PaPaGayo soon to open at VV
By Jamie Jimenez

PaPaGayo will soon open a reading room at Valle Verde.

PaPaGayo is a program from the EPCC community literary center sponsored by Salute to the Arts. Its mission is to expand access and success for students in college and to support community literary endeavors and innovative programs.

It does so by encouraging cultural diversity and pluralism, fostering a writing community, encouraging development of individual writers, and developing an audience.

The Paul G. Moore Lending library is another resource already available. It is composed of the estate from a former NMSU English professor who donated hundreds of books to PaPaGaYo. This lending library is free and available to all students and faculty. It’s located at the Rio Grande campus, room A125 and will soon be available at Valle Verde, room A1116, as well.

PaPaGayo will not only benefit EPCC students, but faculty, staff and the El Paso, Juarez, Las Cruces community.

Richard Yañez, English professor at EPCC, is the sponsor and driving force behind the VV chapter of Papagayo. “Culture and arts empower us as a community to understand itself,” he said.

Denise Chavez entertains the crowd at La Noche de Cultura
with a reading from her new book, A Taco Testimony.
Photo by Fernie Garcia, Marketing

One of the new resources soon to be open to students and staff includes a literary lounge. It will be a meeting place where visitors can have a cup of coffee and a snack, as well as read and relax.

PaPaGaYo is an important reserved space where students, staff, and the community, can get information and submission forms for the Chrysalis, literary contests, and literary events. Also posted, are up-to-date information on new creative writing and literature classes, and information on how to join the former Literary Society, now known as the Writer Guild.

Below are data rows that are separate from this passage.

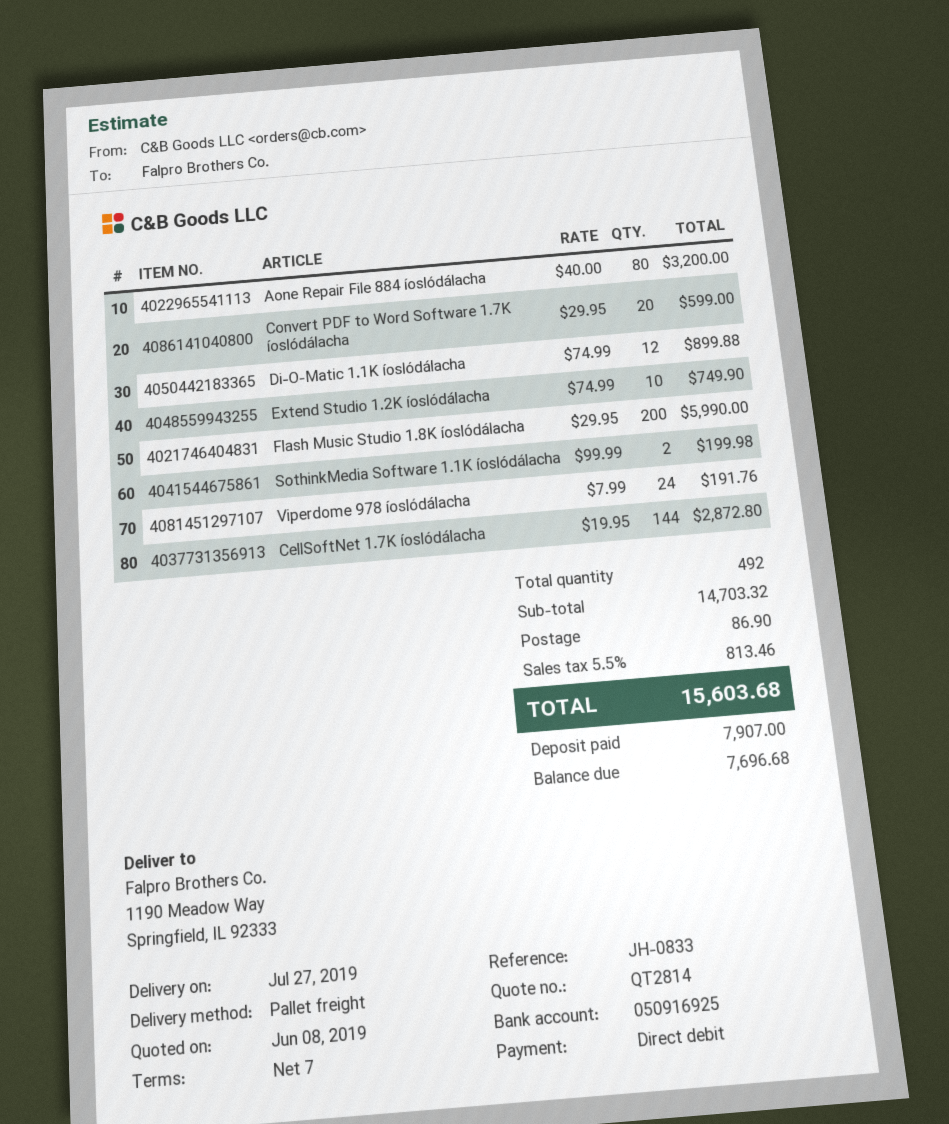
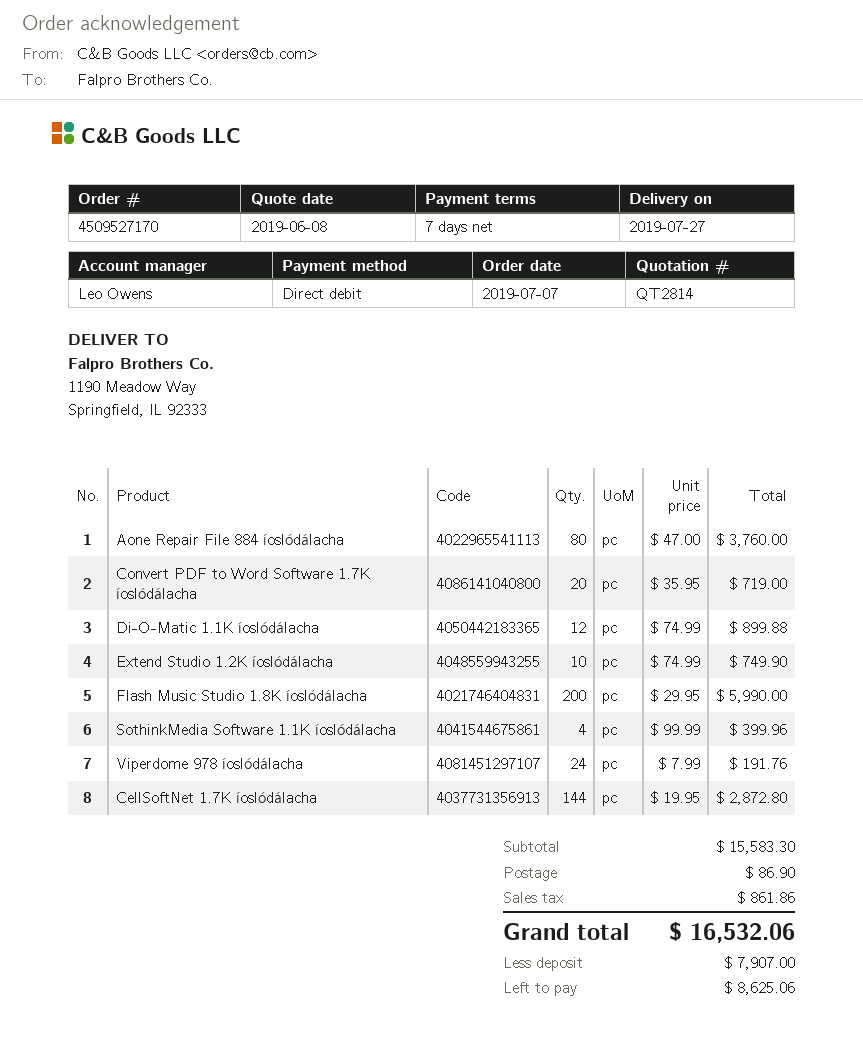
Aone Repair File 884 íoslódálacha: 80 x 40.00 = 3200.00 -> 80 x 47.00 = 3760.00
Convert PDF to Word Software 1.7K íoslódálacha: 20 x 29.95 = 599.00 -> 20 x 35.95 = 719.00
SothinkMedia Software 1.1K íoslódálacha: 2 x 99.99 = 199.98 -> 4 x 99.99 = 399.96
subtotal: 14703.32 -> 15583.30
tax: 813.46 -> 861.86
total: 15603.68 -> 16532.06
balance: 7696.68 -> 8625.06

Richard Yañez is seeking student participation for November’s Dia de Los Muertos celebrations. It has been called it the Altar of Stories, and its purpose is to create altars in dedication to writers to use as a springboard to cultivate a month of stories.

As part of Papagayo’s continuous effort to entertain students on literature as well as educate, many writers come from out of town to hold workshops and host readings. On Oct. 4 there was a writing workshop and book signing by Denise Chavez, a local writer from Las Cruces.

“The workshop was certainly an experience,” said Alex Rodriguez, a student from UTEP. An event called La Noche De Cultura soon followed at the Administrative Services Center.

Chavez read sections from her new book, A Taco Testimony: Meditations on Family, Food and Culture.